結婚式だってなんだかんだと金がかかる。頭が痛くなりそうである。
「そしてこちら。やっと当社の商品になりますが家族型ではなく個人型になりますが死亡保障のみに特化した保険です。自死以外の理由でお亡くなりになった場合に200万ベルをお支払いするのですが、終身タイプでハワードさんが月額2400ベル、エレンさんが2千ベル、お子様は300ベル。ジョセフ君だけは7歳以上の制約があるので加入できませんが、5年以上掛け金をお支払いいただければ解約金が出ます」
「って事は共済が1万3千、互助会が3口として3千ベル、それがジョゼフ以外で5千ベル…てことは2万1千ベル?今より安いじゃない!」
「いえ、正確には共済の割戻がありますので月額千ベルを引いて2万ベルですね。今回共済に致しましたのは、掛け金が年齢問わず一律ですし金額も変わりません。更新なども自動ですので手間がありません」
「いやいや…ちょっと待って…」
「そして最後なのですが、これも当社の商品でして現在3万5千ベルを掛け金で払って頂いております。もしよろしければこちらの積み立てをご利用頂けませんでしょうか。御貯金と考えて頂いて良いのですが月額1万ベルで20年払い。ハワードさんが55歳で満期を迎えた時に240万ベルを掛け金で払って頂くのですが10年目まで固定金利、11年目からは変動金利ですので概算ですが今の金利ですと300万ベルになると思いますし共済のほうが55歳までの保障なのです。ですのでこの満期金をご利用いただき以降は入院特約を死亡保障に特化した保険に付帯して頂ければよろしいかと。ご検討頂けませんでしょうか?」
「考えるまでもないわ!そうよね?あなたっ!」
「あぁ、勿論だ」
「えーっと…ご検討・・頂ける?」
「検討の余地なし!!全部加入よ!」
「ありがとうございます。不明な点は――」
「今はない!思いついたら聞いてもいいんでしょ?」
「構いませんが、出来れば加入前にご理解頂きたいと思います」
その後、ガンの入院、手術については60日の免責期間がある事を伝え、提案した全ての契約書を持ってハワードとエレン、ジョゼフとそれぞれの商会に行く。
「では、こちらに御署名をお願いいたします」
無事に手続きを済ませ効力を確認したあと、最後にユズリッハ商会でそれまでの保険を解約したのだった。
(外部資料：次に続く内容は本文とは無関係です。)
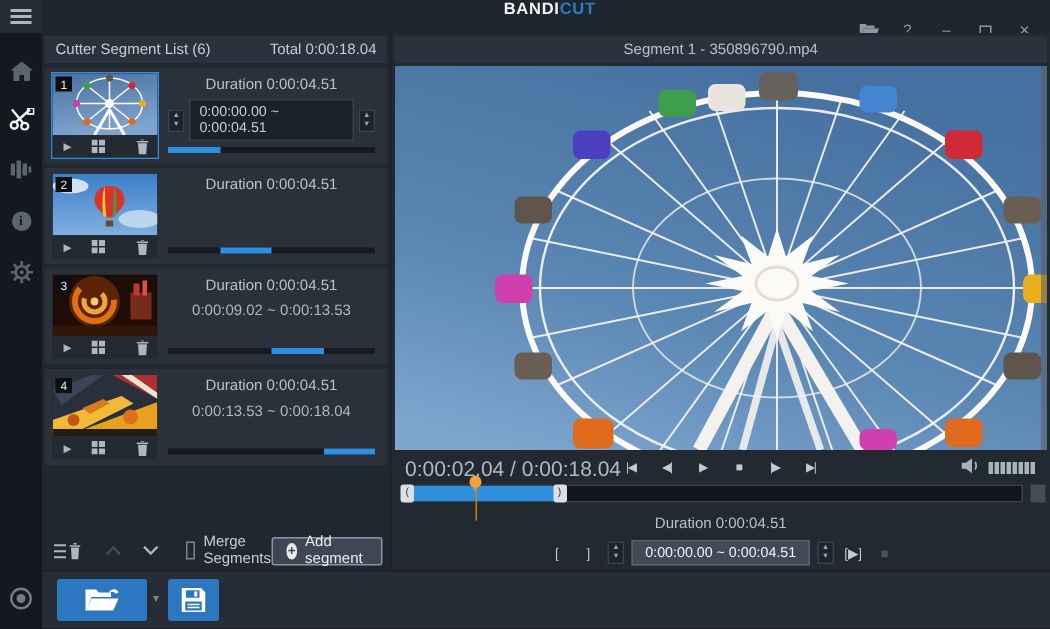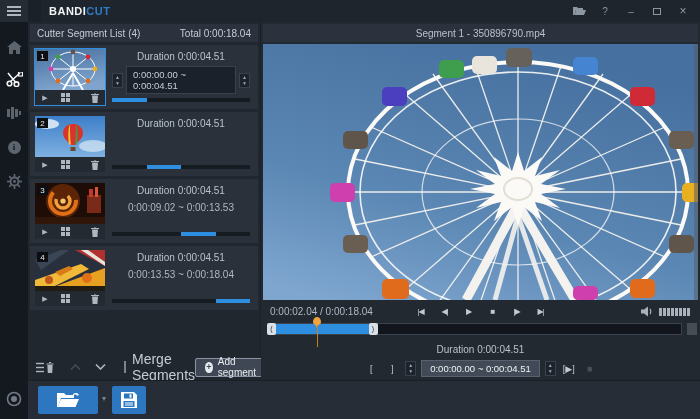--- a/index.html
+++ b/index.html
@@ -1,21 +1,21 @@
 <!DOCTYPE html>
 <html><head>
 <meta charset="utf-8">
 <style>
   * { margin:0; padding:0; box-sizing:border-box; }
   html,body { background:#10141a; }
   body { font-family:"Liberation Sans", sans-serif; }
   .app { position:relative; width:700px; height:419px; background:#1b2128; overflow:hidden; color:#c6ccd4; }
 
   
-  .topbar { position:absolute; left:41px; top:0; right:0; height:22px; background:#1f252d; display:flex; align-items:center; }
+  .topbar { position:absolute; left:25px; top:0; right:0; height:22px; background:#1f252d; display:flex; align-items:center;flex-direction:column; }
   .logo { margin-left:8px; font-size:11px; font-weight:bold; letter-spacing:.5px; }
   .logo .b1 { color:#f2f4f6; }
   .logo .b2 { color:#2e7cc9; }
   .win-icons { margin-left:auto; display:flex; align-items:center; gap:4px; padding-right:6px; }
   .win-btn { width:22px; height:16px; display:flex; align-items:center; justify-content:center; color:#8d97a2; font-size:10px; cursor:default; }
   .win-btn svg { display:block; }
   .maxbox { width:8px; height:7px; border:1px solid #8d97a2; display:inline-block; }
 
   
   .sidebar { position:absolute; left:0; top:0; bottom:0; width:28px; background:#14181f; }
@@ -51,33 +51,33 @@
   .range-box { background:#1b212a; border:1px solid #39414e; color:#c6ccd4; font-size:9.5px; padding:2px 6px; }
   .seg-bar { position:absolute; left:82px; right:8px; bottom:7px; height:4px; background:#161b22; }
   .seg-bar .fill { position:absolute; top:0; height:4px; background:#2e8fe0; }
 
   .list-toolbar { position:absolute; left:2px; right:2px; bottom:2px; height:22px; display:flex; align-items:center; }
   .tb-ico { color:#aeb6bf; display:flex; align-items:center; }
   .tb-listdel { margin-left:6px; gap:1px; }
   .tb-up { margin-left:16px; color:#454d58; }
   .tb-down { margin-left:14px; }
   .merge-box { margin-left:18px; width:12px; height:12px; border:1px solid #7a8492; background:#232931; }
-  .merge-label { margin-left:6px; font-size:14px; color:#c6ccd4; }
+  .merge-label { margin-left:6px; font-size:10px; color:#c6ccd4; }
   .add-btn { margin-left:auto; margin-right:3px; height:19px; background:#3f4754; border:1px solid #8a94a2; border-radius:2px; color:#e8ecf0; font-size:10px; display:flex; align-items:center; gap:5px; padding:0 9px; }
   .plus-circle { width:11px; height:11px; border-radius:50%; background:#e8ecf0; color:#3f4754; font-size:9px; font-weight:bold; display:flex; align-items:center; justify-content:center; line-height:0; }
 
   
   .right-panel { position:absolute; left:261px; top:22px; width:439px; height:358px; background:#232931; }
   .player-title { position:absolute; left:2px; right:2px; top:2px; height:18px; background:#2b323d; display:flex; align-items:center; justify-content:center; font-size:10px; color:#b9c2cc; }
   .video { position:absolute; left:2px; top:22px; width:435px; height:256px; background:#0d1014; overflow:hidden; }
   .video svg { display:block; }
   .video-scroll { position:absolute; right:2px; top:22px; width:4px; height:256px; background:#555c66; opacity:.55; }
 
   .transport { position:absolute; left:2px; right:2px; top:281px; height:17px; display:flex; align-items:center; }
-  .pos-text { font-size:10px; color:#b0b9c4; margin-left:7px; white-space:nowrap; }
+  .pos-text { font-size:14px; color:#b0b9c4; margin-left:7px; white-space:nowrap; }
   .t-buttons { position:absolute; left:50%; transform:translateX(-50%); display:flex; gap:6px; }
   .t-btn { min-width:18px; height:14px; color:#c2cad2; font-size:8px; letter-spacing:-1px; display:flex; align-items:center; justify-content:center; }
   .volume { margin-left:auto; display:flex; align-items:center; gap:5px; margin-right:8px; }
   .vol-bars { display:flex; gap:1px; }
   .vol-bars i { display:block; width:3px; height:8px; background:#aab2bc; }
 
   .timeline { position:absolute; left:9px; top:301px; width:412px; height:12px; background:#12161c; border:1px solid #3a424d; }
   .tl-selection { position:absolute; top:0; height:10px; background:#2e8fe0; }
   .tl-handle { position:absolute; top:-1px; width:9px; height:12px; background:#dbe0e6; border-radius:2px; color:#2a313b; font-size:7px; line-height:12px; text-align:center; }
   .tl-handle.left { transform:translateX(-4px); }
@@ -176,21 +176,21 @@
     <div class="record-ico">
       <svg width="16" height="16" viewBox="0 0 16 16">
           <circle cx="8" cy="8" r="6.5" fill="none" stroke="currentColor" stroke-width="1.6"></circle>
           <circle cx="8" cy="8" r="3" fill="currentColor"></circle>
         </svg>
     </div>
   </div>
 
   <div class="left-panel">
     <div class="list-header">
-      <span>Cutter Segment List (4)</span>
+      <span>Cutter Segment List (6)</span>
       <span class="total">Total 0:00:18.04</span>
     </div>
 
     <div class="seg-item" style="top:23px;">
       <div class="seg-thumb-block selected">
         <div class="seg-thumb">
           <svg width="70" height="41" viewBox="0 0 70 41">
               <defs>
                 <linearGradient id="sk1" x1="0" y1="0" x2=".3" y2="1">
                   <stop offset="0" stop-color="#49719f"></stop>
「最善の提案は出来ないと言っていたが、最善だよ。ありがとう」
「いえ、今できる提案をさせて頂いただけです」
「でも、貴女の売り上げにならないでしょう?なんだか悪いわ」
「いえ、ご契約者様の備えですからお気になさらず」
そう言うものの当然他の商会や互助会からも歩合は出るのだ。
インシュアはちゃっかりしているのである。
ただ、それを言ってしまうと「へっ?」となるので言わないだけなのだ。
歩合を当てにしていたサマンサが喚いたのは言うまでもない。